Temsirolimus: a long-lived antineoplastic drug

Temsirolimus was developed by Hara Wyeth Pharmaceuticals and was approved for listing by FDA in May 2007 for the treatment of renal cell carcinoma. The drug is the first antineoplastic drug to act on mTOR. Renal cell carcinoma is a common form of cancer, accounting for about 2% of all cancers, and the 5-year survival rate for advanced renal cell carcinoma is only 5-10%.

The discovery of temsirolimus

mTOR protein, the target of temsirolimus, is a very important protein, which is the center of mammalian metabolic regulation and participates in the physiological activities of a variety of cells and tissues, and plays an extremely important role in cell growth, differentiation, metastasis, and survival. It is a hot target in tumor treatment. Temsirolimus is a semi-synthetic compound from rapamycin. Rapamycin is a natural product isolated from a soil bacterium and has been approved for sale by FDA because of its immunosuppressive effect. mTOR regulates cell differentiation by activating p70S6K1 and 4EBP1 proteins, and after inhibition, cell division stops at G1 and S phases. This indicates that rapamycin and its analogs have potential antitumor activity. Based on this mechanism, rapamycin is used in anti-tumor research, and a series of derivatives are obtained and their antitumor activity is tested.

The clinical trial of temsirolimus

Temsirolimus is an intravenous mTOR inhibitor that has been approved for the treatment of advanced renal cell carcinoma. Because the deletion of LKB1 activates the mTOR pathway, therapeutic drugs can be used to treat tumors with STK11 changes by inhibiting the mTOR pathway. Temsirolimus is conducting clinical trials on a variety of tumor types. A phase I clinical trial of temsirolimus combined with topotecan in the treatment of gynecological tumors has shown acceptable safety. That is the evaluation of dose-limited myelosuppression in female patients who have not been treated with radiotherapy. A phase II clinical study of temsirolimus in the treatment of recurrent or metastatic cervical cancer reported that the drug was partially effective in 3 percent of patients and no progression was found in 57.6 percent of patients with stable tumors. During the treatment, the patients were only accompanied by mild to moderate side effects but did not exceed grade three. In phase I clinical study of temsirolimus combined with carboplatin and paclitaxel, 18 patients with head and neck squamous cell carcinoma had a partial response rate of 22 percent. However, a phase II clinical trial of temsirolimus combined with erlotinib in the treatment of head and neck squamous cell carcinoma was terminated prematurely due to poor tolerance. A phase I clinical trial of temsirolimus and bevacizumab combined with liposomal doxorubicin in the treatment of advanced solid tumors showed that the combination of the three drugs was well tolerated, 21% of the patients survived for more than 6 months without progression, and 21% of the patients showed partial or complete remission.

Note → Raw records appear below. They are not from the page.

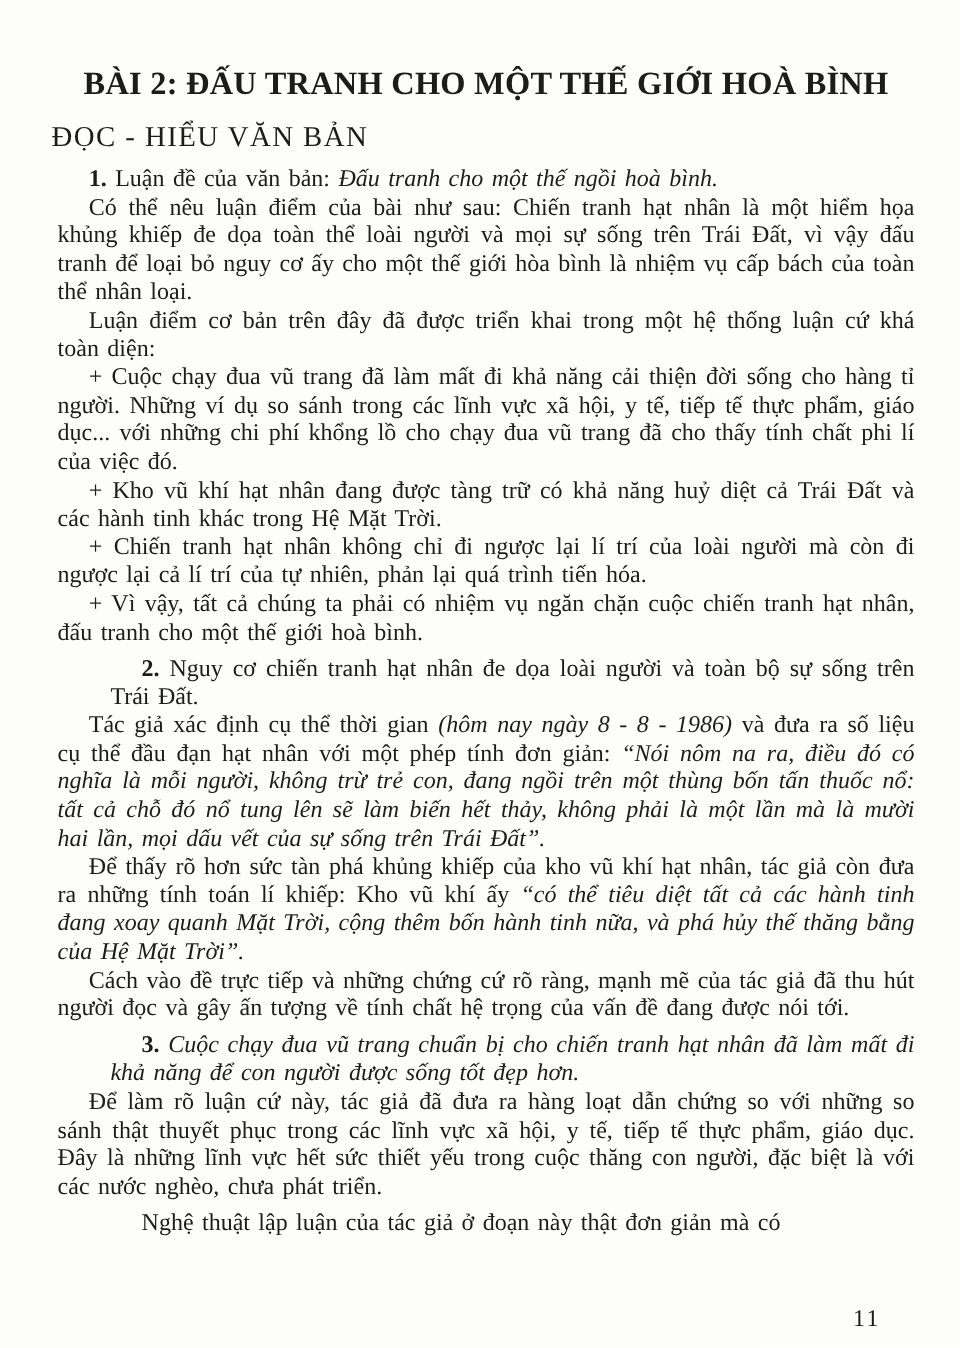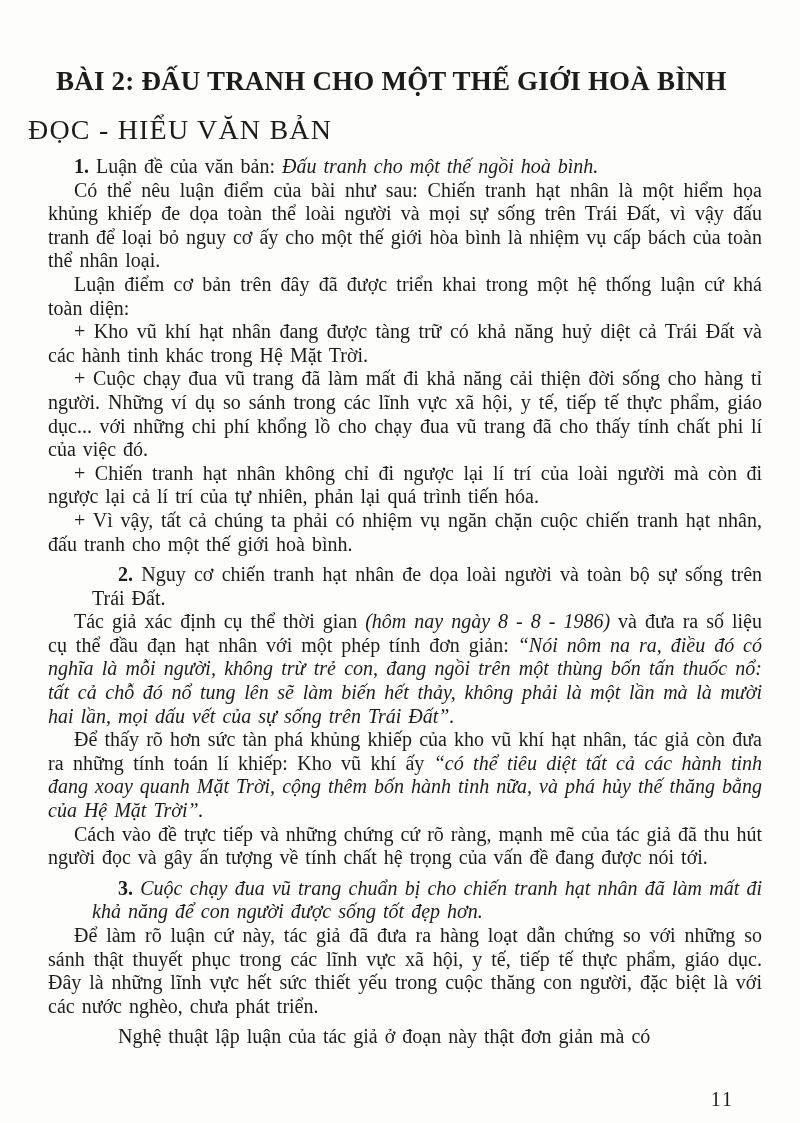--- a/index.html
+++ b/index.html
@@ -17,9 +17,9 @@
     overflow: hidden;
   }
   .title {
-    margin: 12px;
+    margin: 0;
     padding: 54px 34px 0 44px;
-    text-align: left;
+    text-align: center;
     font-size: 27px;
     font-weight: 700;
     letter-spacing: 0.2px;

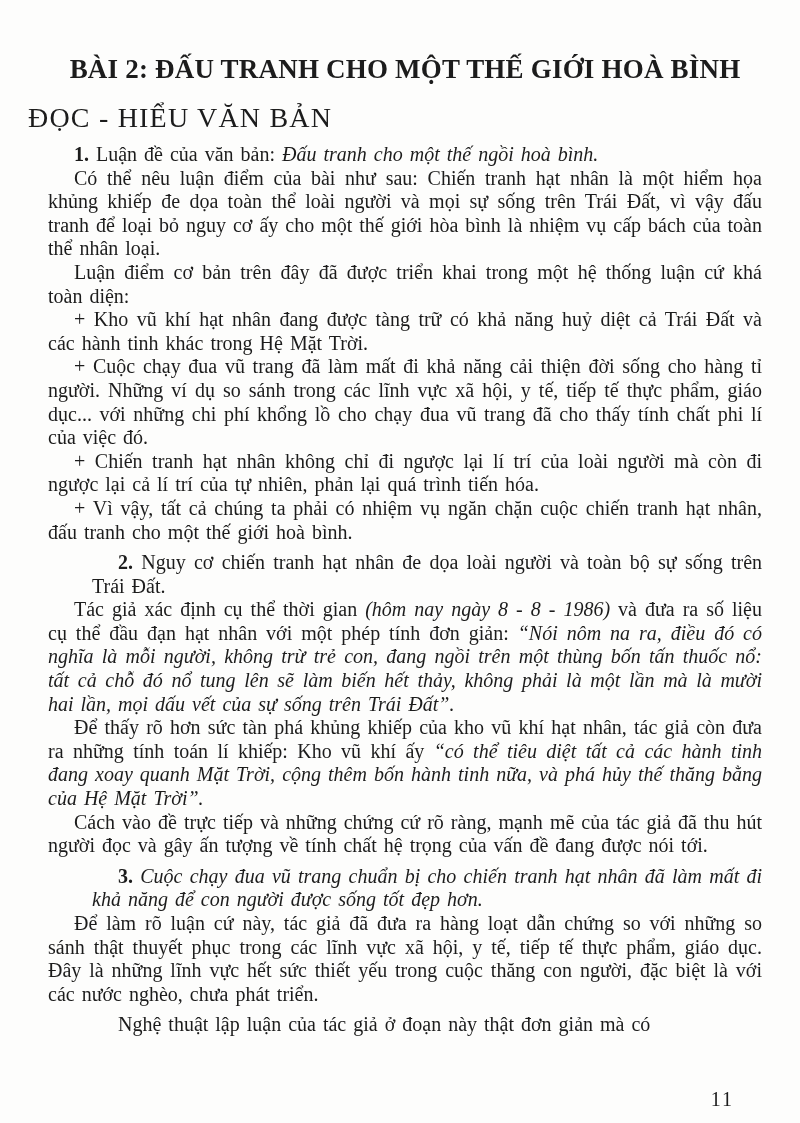--- a/index.html
+++ b/index.html
@@ -26,8 +26,8 @@
     white-space: nowrap;
   }
   .heading {
-    margin: 17px 0 0 28px;
-    font-size: 28px;
+    margin: 17px 0 0 43px;
+    font-size: 24px;
     font-weight: 400;
     letter-spacing: 1.2px;
   }

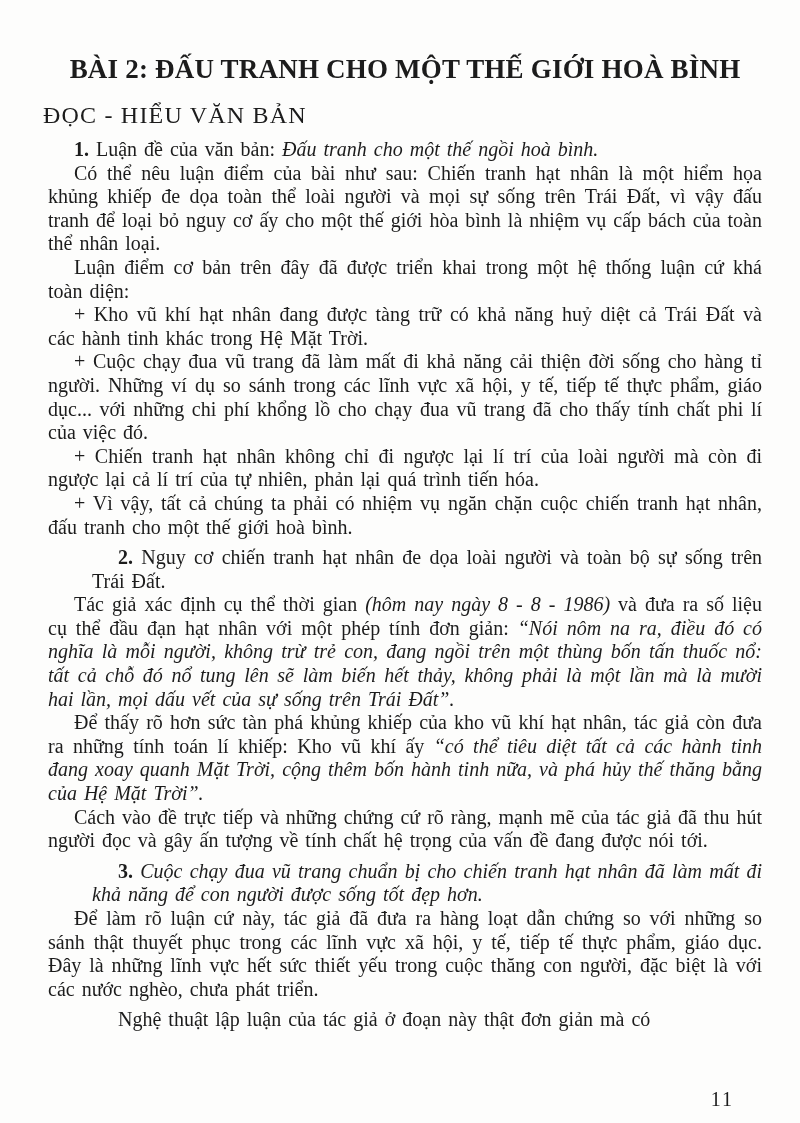--- a/index.html
+++ b/index.html
@@ -60,8 +60,8 @@
       <p class="para"><span class="seg-bold">1. </span><span>Luận đề của văn bản: </span><span class="seg-italic">Đấu tranh cho một thế ngồi hoà bình.</span></p>
       <p class="para"><span>Có thể nêu luận điểm của bài như sau: Chiến tranh hạt nhân là một hiểm họa khủng khiếp đe dọa toàn thể loài người và mọi sự sống trên Trái Đất, vì vậy đấu tranh để loại bỏ nguy cơ ấy cho một thế giới hòa bình là nhiệm vụ cấp bách của toàn thể nhân loại.</span></p>
       <p class="para"><span>Luận điểm cơ bản trên đây đã được triển khai trong một hệ thống luận cứ khá toàn diện:</span></p>
+      <p class="para"><span>+ Cuộc chạy đua vũ trang đã làm mất đi khả năng cải thiện đời sống cho hàng tỉ người. Những ví dụ so sánh trong các lĩnh vực xã hội, y tế, tiếp tế thực phẩm, giáo dục... với những chi phí khổng lồ cho chạy đua vũ trang đã cho thấy tính chất phi lí của việc đó.</span></p>
       <p class="para"><span>+ Kho vũ khí hạt nhân đang được tàng trữ có khả năng huỷ diệt cả Trái Đất và các hành tinh khác trong Hệ Mặt Trời.</span></p>
-      <p class="para"><span>+ Cuộc chạy đua vũ trang đã làm mất đi khả năng cải thiện đời sống cho hàng tỉ người. Những ví dụ so sánh trong các lĩnh vực xã hội, y tế, tiếp tế thực phẩm, giáo dục... với những chi phí khổng lồ cho chạy đua vũ trang đã cho thấy tính chất phi lí của việc đó.</span></p>
       <p class="para"><span>+ Chiến tranh hạt nhân không chỉ đi ngược lại lí trí của loài người mà còn đi ngược lại cả lí trí của tự nhiên, phản lại quá trình tiến hóa.</span></p>
       <p class="para"><span>+ Vì vậy, tất cả chúng ta phải có nhiệm vụ ngăn chặn cuộc chiến tranh hạt nhân, đấu tranh cho một thế giới hoà bình.</span></p>
       <p class="para gap"><span class="seg-bold">2. </span><span>Nguy cơ chiến tranh hạt nhân đe dọa loài người và toàn bộ sự sống trên Trái Đất.</span></p>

The mechanism of Tamsilimus and rapamycin is similar, both of which bind to FKBP and mTOR to form complex. And people interest in mTOR is not limited to anti-tumor. As a conservative target, mTOR, has a “code” to make people live longer, while temsirolimus, as its inhibitor, has a “code” to make people live longer. Based on our knowledge of it, and as the focus of research of anti-aging drug, perhaps a few years later, temsirolimus will radiate a stronger vitality.


1. Hudes, G., Carducci, M., Tomczak, P., Dutcher, J., Figlin, R., Kapoor, A., … & Kovacevic, Z. (2007). Temsirolimus, interferon alfa, or both for advanced renal-cell carcinoma. New England Journal of Medicine356(22), 2271-2281.

2. Chang, S. S. (2019). Re: Safety and Efficacy of Temsirolimus as Second Line Treatment for Patients with Recurrent Bladder Cancer. The Journal of urology, 10109701JU000055464194059ef.